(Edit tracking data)
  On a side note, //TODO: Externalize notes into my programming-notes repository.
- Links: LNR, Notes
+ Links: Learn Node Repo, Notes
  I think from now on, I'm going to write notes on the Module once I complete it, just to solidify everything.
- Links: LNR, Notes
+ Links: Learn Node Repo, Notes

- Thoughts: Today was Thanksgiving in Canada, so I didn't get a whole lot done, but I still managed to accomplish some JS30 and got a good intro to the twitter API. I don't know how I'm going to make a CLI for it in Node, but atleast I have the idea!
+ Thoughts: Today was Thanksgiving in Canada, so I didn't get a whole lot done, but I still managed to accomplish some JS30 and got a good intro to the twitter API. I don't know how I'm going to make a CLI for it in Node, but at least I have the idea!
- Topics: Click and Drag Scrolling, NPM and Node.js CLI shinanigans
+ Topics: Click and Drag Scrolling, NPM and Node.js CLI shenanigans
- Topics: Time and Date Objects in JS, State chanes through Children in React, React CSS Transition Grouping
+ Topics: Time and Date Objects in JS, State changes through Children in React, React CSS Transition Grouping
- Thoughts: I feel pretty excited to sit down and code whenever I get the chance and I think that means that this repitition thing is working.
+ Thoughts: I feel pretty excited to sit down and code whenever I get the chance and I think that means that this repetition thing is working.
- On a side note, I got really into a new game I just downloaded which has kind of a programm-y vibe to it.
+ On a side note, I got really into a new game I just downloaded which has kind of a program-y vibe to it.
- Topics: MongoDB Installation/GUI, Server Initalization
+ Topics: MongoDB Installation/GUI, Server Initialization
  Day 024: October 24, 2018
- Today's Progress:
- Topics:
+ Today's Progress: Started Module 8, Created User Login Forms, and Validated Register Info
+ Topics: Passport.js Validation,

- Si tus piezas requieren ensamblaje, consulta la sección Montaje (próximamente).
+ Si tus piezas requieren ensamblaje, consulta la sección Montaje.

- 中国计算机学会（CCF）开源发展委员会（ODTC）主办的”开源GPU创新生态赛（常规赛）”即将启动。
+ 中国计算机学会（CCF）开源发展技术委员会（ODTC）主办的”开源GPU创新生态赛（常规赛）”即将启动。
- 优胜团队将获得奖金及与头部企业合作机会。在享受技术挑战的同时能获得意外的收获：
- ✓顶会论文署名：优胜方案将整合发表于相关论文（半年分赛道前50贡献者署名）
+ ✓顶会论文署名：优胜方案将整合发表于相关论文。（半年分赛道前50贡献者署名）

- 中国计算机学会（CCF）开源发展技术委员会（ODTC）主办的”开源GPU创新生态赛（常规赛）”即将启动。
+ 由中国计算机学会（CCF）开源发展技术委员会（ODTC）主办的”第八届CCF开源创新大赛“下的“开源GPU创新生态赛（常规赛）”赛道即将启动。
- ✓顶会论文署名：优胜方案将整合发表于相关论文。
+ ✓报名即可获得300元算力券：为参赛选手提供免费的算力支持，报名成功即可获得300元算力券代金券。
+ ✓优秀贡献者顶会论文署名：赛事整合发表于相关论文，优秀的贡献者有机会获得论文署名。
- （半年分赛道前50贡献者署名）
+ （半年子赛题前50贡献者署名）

**PROBLEM TO SOLVE**
All of the entries should be output exactly as they appear above.

**ANSWER SECTION**
  On a side note, //TODO: Externalize notes into my programming-notes repository.
- Links: LNR, Notes
+ Links: Learn Node Repo, Notes
  I think from now on, I'm going to write notes on the Module once I complete it, just to solidify everything.
- Links: LNR, Notes
+ Links: Learn Node Repo, Notes

- Thoughts: Today was Thanksgiving in Canada, so I didn't get a whole lot done, but I still managed to accomplish some JS30 and got a good intro to the twitter API. I don't know how I'm going to make a CLI for it in Node, but atleast I have the idea!
+ Thoughts: Today was Thanksgiving in Canada, so I didn't get a whole lot done, but I still managed to accomplish some JS30 and got a good intro to the twitter API. I don't know how I'm going to make a CLI for it in Node, but at least I have the idea!
- Topics: Click and Drag Scrolling, NPM and Node.js CLI shinanigans
+ Topics: Click and Drag Scrolling, NPM and Node.js CLI shenanigans
- Topics: Time and Date Objects in JS, State chanes through Children in React, React CSS Transition Grouping
+ Topics: Time and Date Objects in JS, State changes through Children in React, React CSS Transition Grouping
- Thoughts: I feel pretty excited to sit down and code whenever I get the chance and I think that means that this repitition thing is working.
+ Thoughts: I feel pretty excited to sit down and code whenever I get the chance and I think that means that this repetition thing is working.
- On a side note, I got really into a new game I just downloaded which has kind of a programm-y vibe to it.
+ On a side note, I got really into a new game I just downloaded which has kind of a program-y vibe to it.
- Topics: MongoDB Installation/GUI, Server Initalization
+ Topics: MongoDB Installation/GUI, Server Initialization
  Day 024: October 24, 2018
- Today's Progress:
- Topics:
+ Today's Progress: Started Module 8, Created User Login Forms, and Validated Register Info
+ Topics: Passport.js Validation,

- Si tus piezas requieren ensamblaje, consulta la sección Montaje (próximamente).
+ Si tus piezas requieren ensamblaje, consulta la sección Montaje.

- 中国计算机学会（CCF）开源发展委员会（ODTC）主办的”开源GPU创新生态赛（常规赛）”即将启动。
+ 中国计算机学会（CCF）开源发展技术委员会（ODTC）主办的”开源GPU创新生态赛（常规赛）”即将启动。
- 优胜团队将获得奖金及与头部企业合作机会。在享受技术挑战的同时能获得意外的收获：
- ✓顶会论文署名：优胜方案将整合发表于相关论文（半年分赛道前50贡献者署名）
+ ✓顶会论文署名：优胜方案将整合发表于相关论文。（半年分赛道前50贡献者署名）

- 中国计算机学会（CCF）开源发展技术委员会（ODTC）主办的”开源GPU创新生态赛（常规赛）”即将启动。
+ 由中国计算机学会（CCF）开源发展技术委员会（ODTC）主办的”第八届CCF开源创新大赛“下的“开源GPU创新生态赛（常规赛）”赛道即将启动。
- ✓顶会论文署名：优胜方案将整合发表于相关论文。
+ ✓报名即可获得300元算力券：为参赛选手提供免费的算力支持，报名成功即可获得300元算力券代金券。
+ ✓优秀贡献者顶会论文署名：赛事整合发表于相关论文，优秀的贡献者有机会获得论文署名。
- （半年分赛道前50贡献者署名）
+ （半年子赛题前50贡献者署名）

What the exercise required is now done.